RICK WRIGHT COLUMN
Mr. Berryman, it's your ship to sail now
But your men's basketball program has taken on some water
If one is looking for the good news out of the University of New Mexico men’s basketball program Thursday morning, try this:
The New Mexico Lobos’ 82-74 loss to Colorado State at the Pit, their fourth defeat in their last eight games with three of those losses coming at home, would seem to greatly reduce the likelihood of UNM coach Eric Olen getting hired away after just one season.
That, at least, would be good news for Ryan Berryman — hired on Wednesday as UNM’s athletic director. With football coach Jason Eck safely past the postseason hiring frenzy and secured for this coming fall, Berryman can breathe a little.
But not much.
What if the Lobos turn right around and win at Utah State on Saturday, earning the top seed in the Mountain West Conference tournament? What if they go on to win the tournament?
What if the Lobos don’t win at Utah State but still go on to win the conference tournament? What if the Lobos make a run in the NCAA Tournament, and suddenly Olen looks a lot like he did at the end of January, when his team was 18-4 overall and 9-2 in the Mountain West?
Fortunately for Berryman, he had the best seat in the house as Fernando Lovo, his friend, boss and predecessor, lost a football coach (Bronco Mendenhall) in his second week on the job and a men’s basketball coach (Richard Pitino) 3 1/2 months later.
Lovo didn’t quite turn water into wine, but came close. Call it sangria.
Eck, hired by Lovo 11 days after Mendenhall bolted for Utah State, coached UNM to a 9-4 record and a bowl bid — oh, and a 33-14 pasting of Mendenhall and his Aggies.
Olen, hired by Lovo just a few days after Pitino left for Xavier, has his Lobos, despite their recent slide, sitting at 22-8, 13-6 and in a secomd-place tie in the Mountain West entering Saturday’s regular-season finale at Utah State.
All that is why Lovo is now the athletic director at Colorado.
Yet, Lovo has not been Berryman’s only mentor when it comes to hiring coaches.
Yes, for Eddie Nunez, Danny Gonzales (football) didn’t work out. But Pitino did. So has Darren Gauson (track/cross country), in a big way.
Tod Brown (baseball) has been solid. Nicole Orgeron (softball), in her fourth year heading a program that in the past has devoured coaches like so much mashed potatoes, is 10-9 so far this season.

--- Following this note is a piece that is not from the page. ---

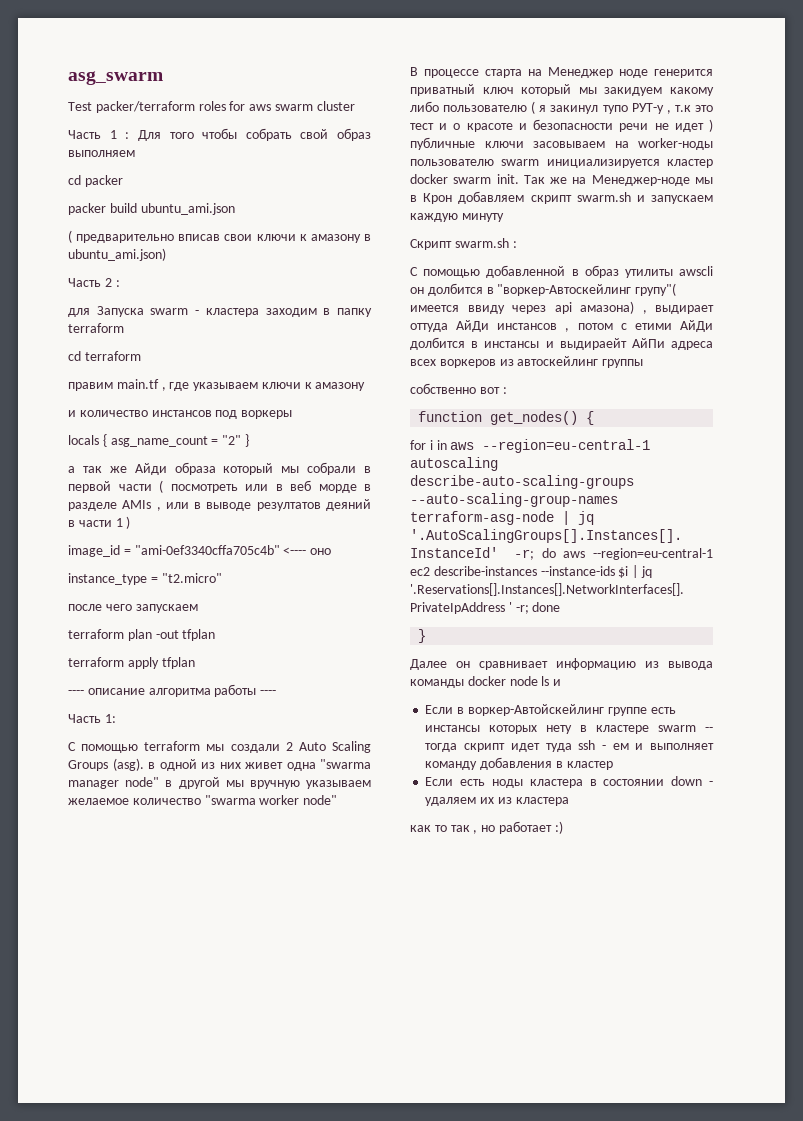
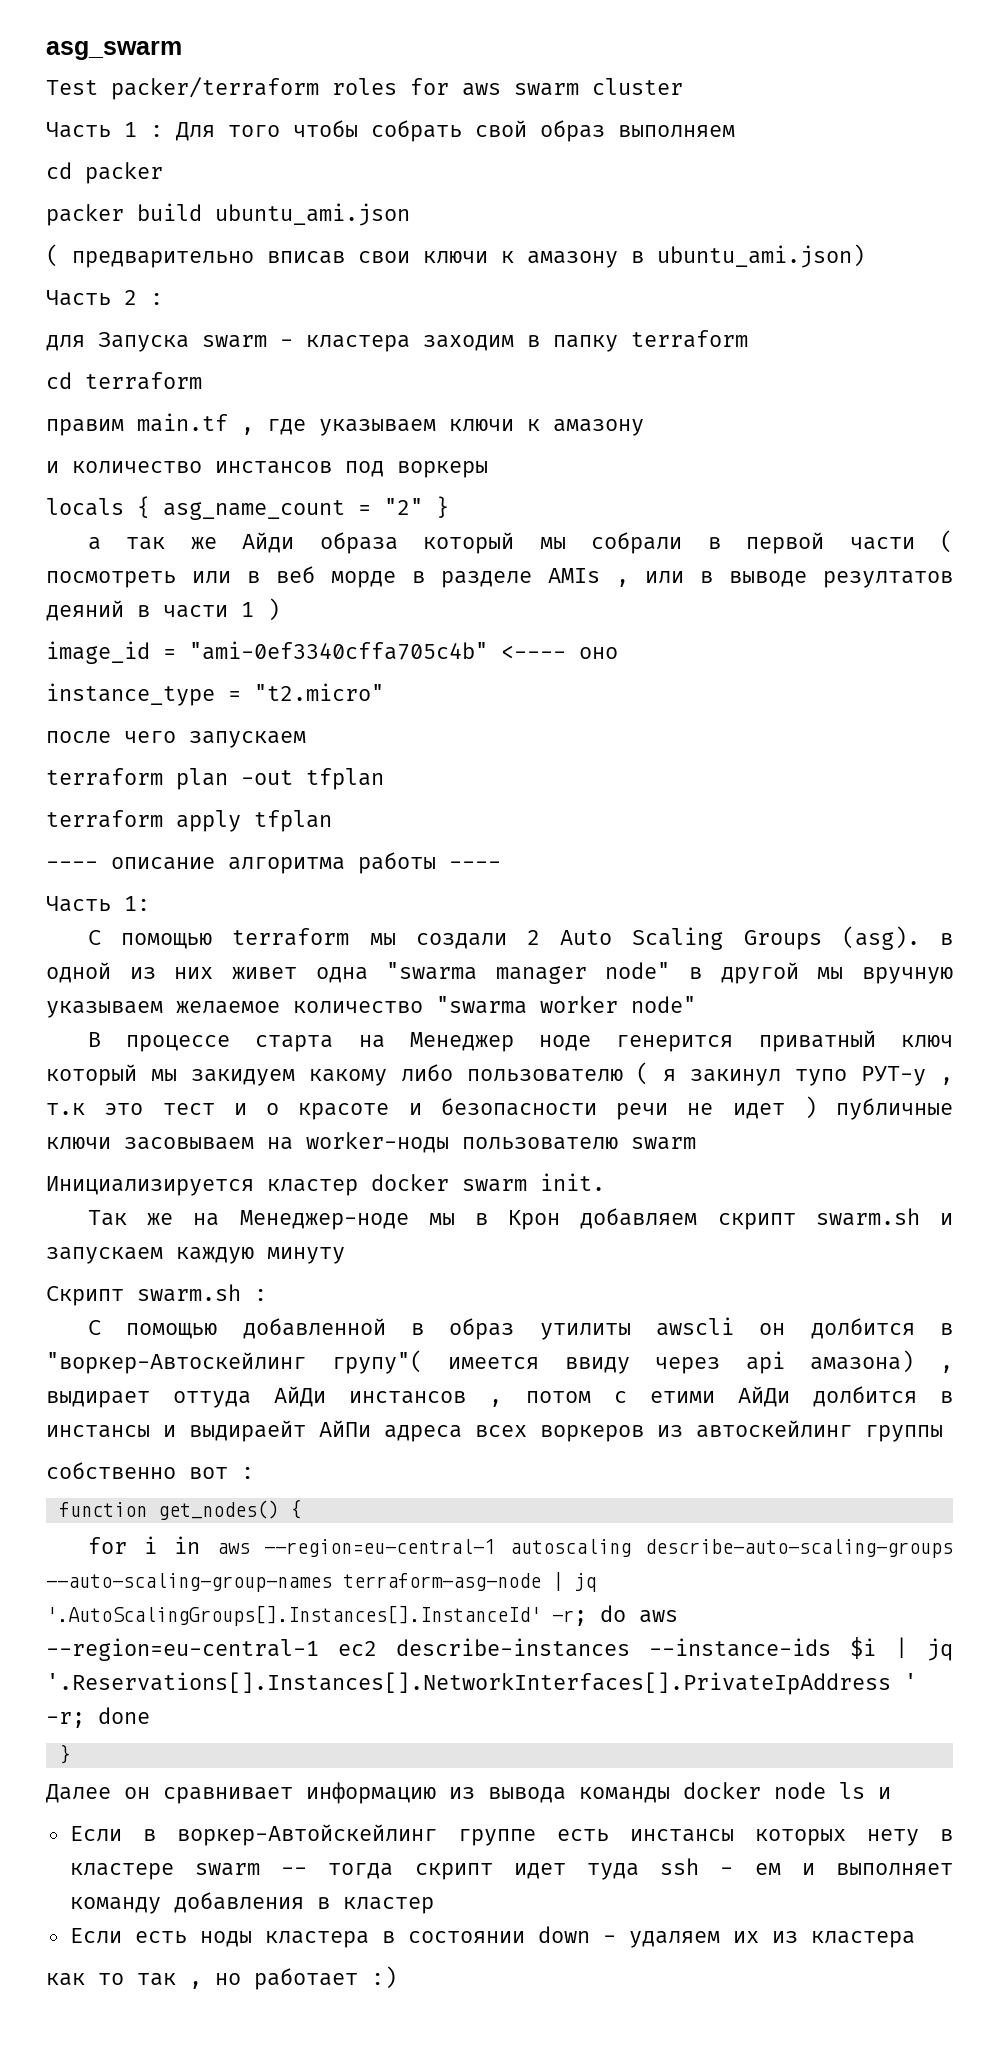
- В процессе старта на Менеджер ноде генерится приватный ключ который мы закидуем какому либо пользователю ( я закинул тупо РУТ-у , т.к это тест и о красоте и безопасности речи не идет ) публичные ключи засовываем на worker-ноды пользователю swarm инициализируется кластер docker swarm init. Так же на Менеджер-ноде мы в Крон добавляем скрипт swarm.sh и запускаем каждую минуту
+ В процессе старта на Менеджер ноде генерится приватный ключ который мы закидуем какому либо пользователю ( я закинул тупо РУТ-у , т.к это тест и о красоте и безопасности речи не идет ) публичные ключи засовываем на worker-ноды пользователю swarm
+ Инициализируется кластер docker swarm init.
+ Так же на Менеджер-ноде мы в Крон добавляем скрипт swarm.sh и запускаем каждую минуту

Berryman has worked for Nunez and Lovo. What he’s learned from them, no doubt, is part of why he was hired.
Now, as a former basketball player for East Mountain High School and a former UNM director of basketball operations, can he give Olen some suggestions on how to right this semi-listing ship?
That ship was outright sinking for the first 30 minutes of Wednesday’s game.
At UNM’s defensive end, Colorado State was dissecting the Lobos as if they were that frog we all worked on in 10th-grade biology — but with far more skill.
Colorado State big men Kyle Jorgensen and Rashaan Mbemba combined to hit 8-of-12 3-pointers, perhaps aware that Boise State big man Drew Fielder was 5-of-10 from 3 when the Broncos beat the Lobos 91-90 at the Pit on Feb. 7. That’s got to stop.
When the Lobos weren’t giving up open 3-pointers, they were getting tortured by backcuts or giving up uncontested layups in the paint.
At the offensive end, the Lobos struggled to get good shots and missed most of the ones they got.
New Mexico, down 17 points with 10 minutes left, fought back to within four points on a Deyton Albury 3-pointer with 38 seconds left. But it was too late.
Olen blamed himself and the game plan he’d installed for a rematch against a team UNM had beaten 80-70 on the Rams’ home court Jan. 6 — a game Jorgensen and Mbemba both missed due to injury.
“I didn’t set our guys up for success tonight,” Olen said.
Albury, after scoring 22 points and shooting 8-of-9 from the field while wearing dark glasses to protect an eye that had been scratched during UNM’s victory over San Diego State last Saturday, said Wednesday’s loss wasn’t on the coach.
First of all, Albury said in his lilting Bahamian accent, give the other guy credit. The Rams, after all, have won eight games in a row after starting the conference season 3-8.
“Colorado State’s a great team,” he said. “… I know they’re not a team you can sleep on.”
Question, then, for Olen and for Berryman, with CSU leaving the Mountain West: do you really want to schedule the Rams non-conference, as has been discussed?
That, though, is a question for the long term.
In the short term, Utah State, a team that beat the Lobos by 20 points in the Pit in the game that started the current slump, awaits.